While it remains to be seen as to how these apps will be received by tenants, NPB Senior Property Manager Ivonne Di Perna believes landlords will need to be prepared to do a whole lot more work if they manage their property through an app.

“These apps could basically turn landlords into private property managers. Doing all of the open for inspections, assessing all the applications, answering questions from applicants, negotiating the lease terms, checking employment and rental histories and references. All that can be a lot of work on top of their day job.”

“If you’ve got a really popular property it’s going to take a long time to properly vet applications. Or if you’ve got a property that doesn’t have a lot of interest it’s probably not going to be too fun turning up for open for inspections weeks on end.”

Di Perna also has concerns for inexperienced landlords when it comes to dealing with the any number of potential issues that come with managing a property.

“What happens when a tenant is in arrears and the landlord has to take them to VCAT (Victorian Civil Administrative Tribunal)? Do they know how to submit an application for a hearing? Are they really going to have time to represent themselves to resolve an issue?”

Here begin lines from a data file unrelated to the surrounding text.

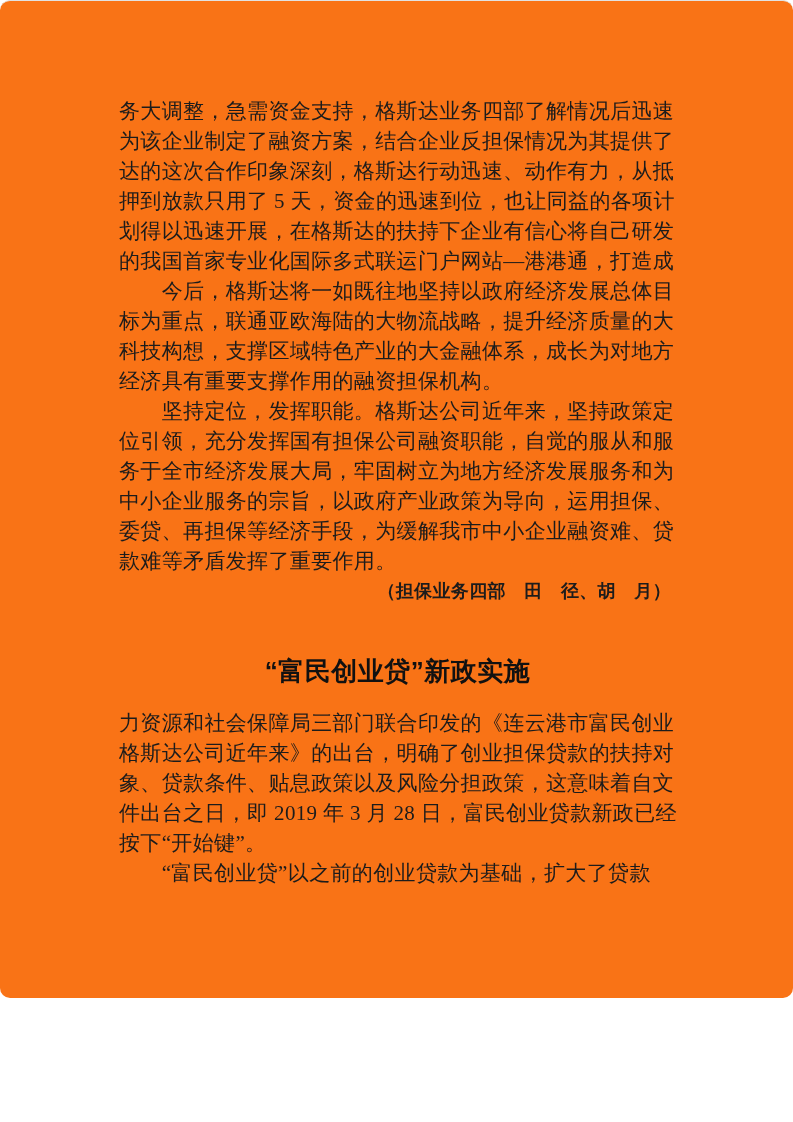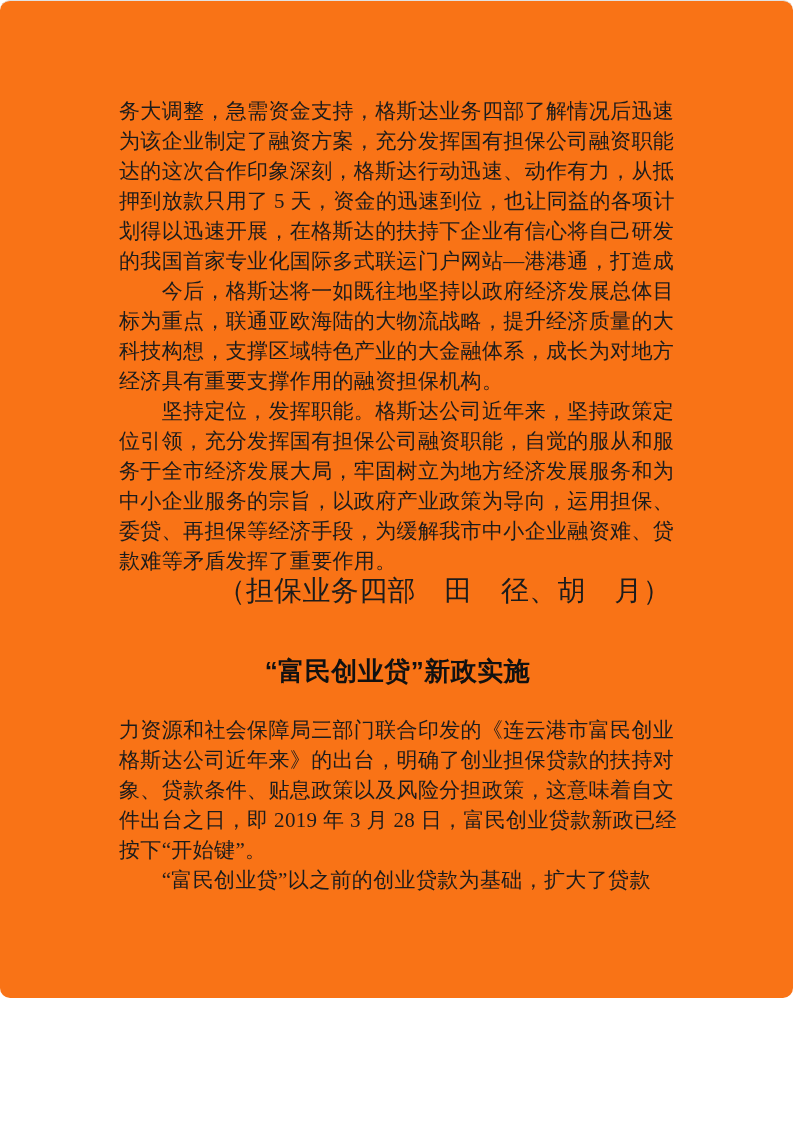"为该企业制定了融资方案，充分发挥国有担保公司融资职能" div.line { text: 充分发挥国有担保公司融资职能 -> 结合企业反担保情况为其提供了 }
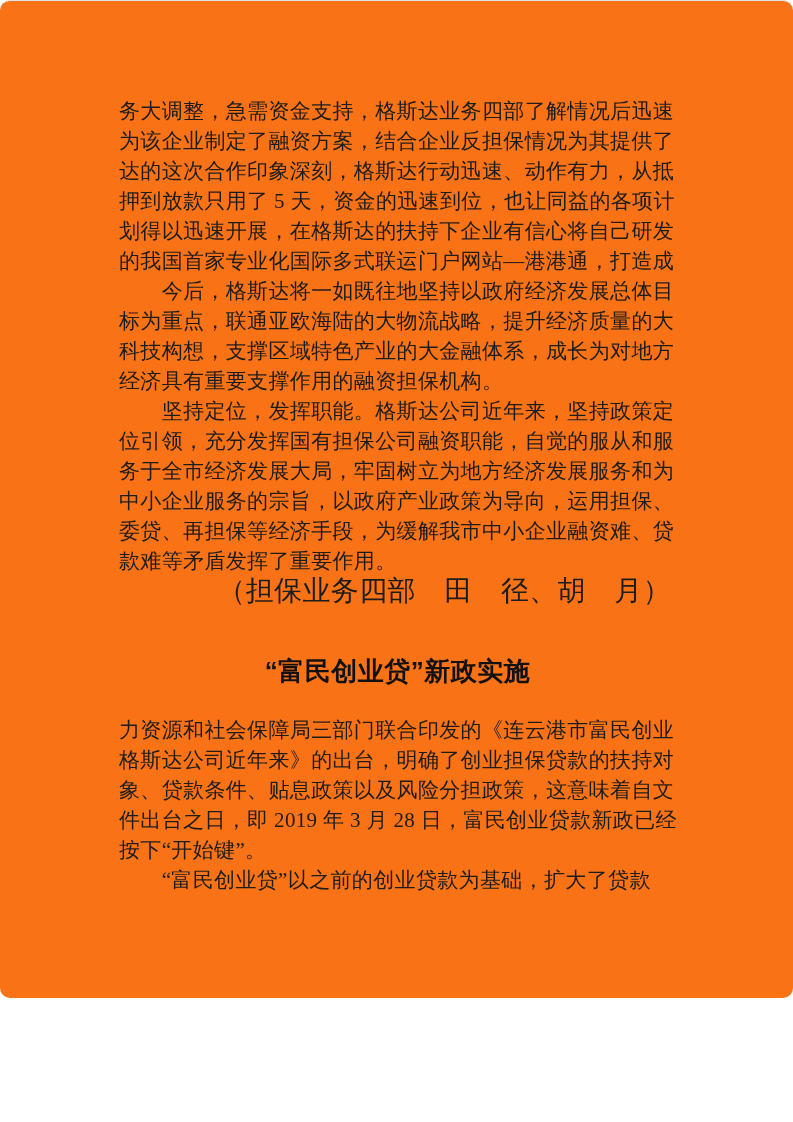"（担保业务四部 田 径、胡 月）" .byline { font-size: 28px -> 18px; font-weight: none -> bold }
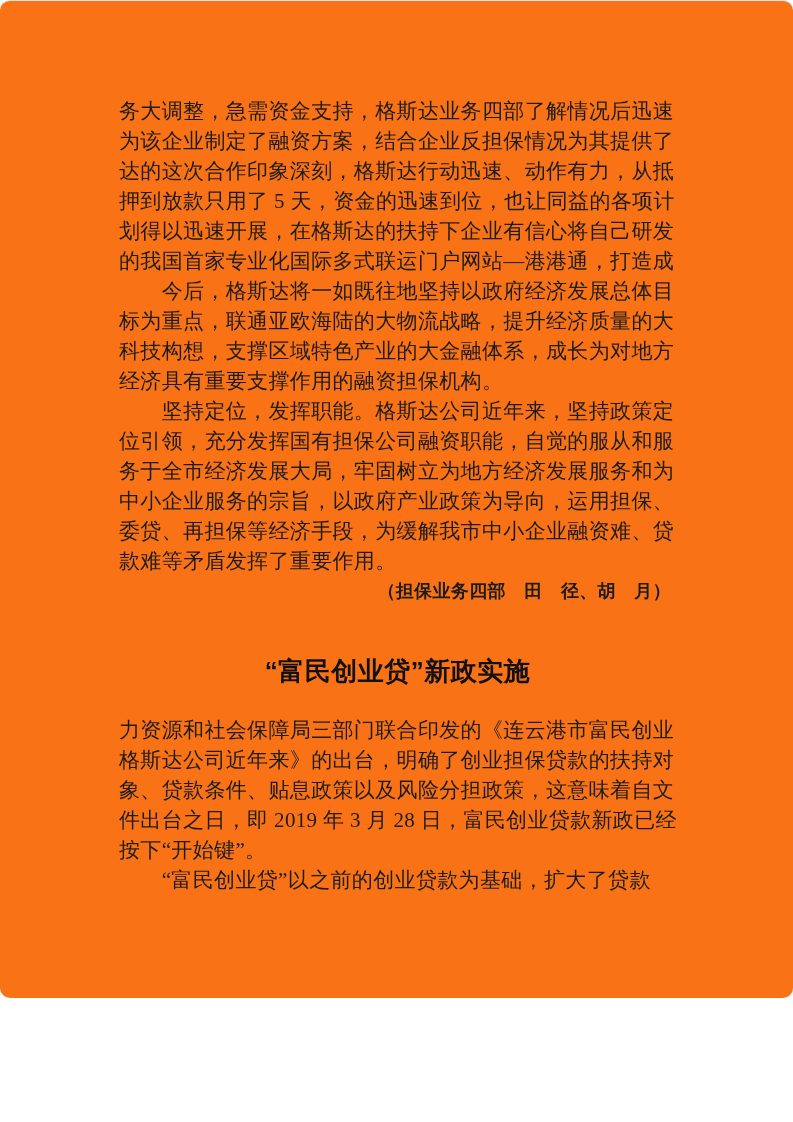"“富民创业贷”新政实施" .article-title { margin-bottom: 24px -> 17px }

“Then there’s knowing and keeping up to date with changes in legislation, bond lodgement processes, doing all of the routine inspections and dealing with maintenance issues themselves. It’s a big can of worms for someone who doesn’t know what they’re doing.”

The competitive offering system can have pitfalls for both tenants and landlords said NPB Senior Property Manager Tracey Farrell.

“If someone puts an offer in for a higher weekly or a longer lease term, it could deter other prospective applicants from submitting an offer” says Farrell.

“They may think they have no chance of getting the property and withdraw. The landlord is just losing out on a better selection of applicants in that case.”

“On the other hand, tenants could put in a high offer and hope that a landlord overlooks their history. Getting a bad tenant is the worst thing that can happen to a landlord, no matter how much they pay.”

With all offers on the table during the application process landlords could find themselves in a difficult situation when they need to reject applicants. They may have to justify and defend their decision to applicants who feel they put forward the most competitive offer but still missed out.

National Property Buyers Senior Advocate Rob Di Vita also had concerns that investors will miss out on claiming tax deductible expenses if they use an app to manage their property.

“Investors can obviously make more deductions going through a professional property manager. An investor might save a bit of money in management costs but they miss out on deducting all of those expenses.”

“At the end of the day, I don’t think you can put a price on having the comfort of knowing that a professional is managing your best interests and doing everything they can to get you the best results for an investment. A good property manager is worth their weight in gold.”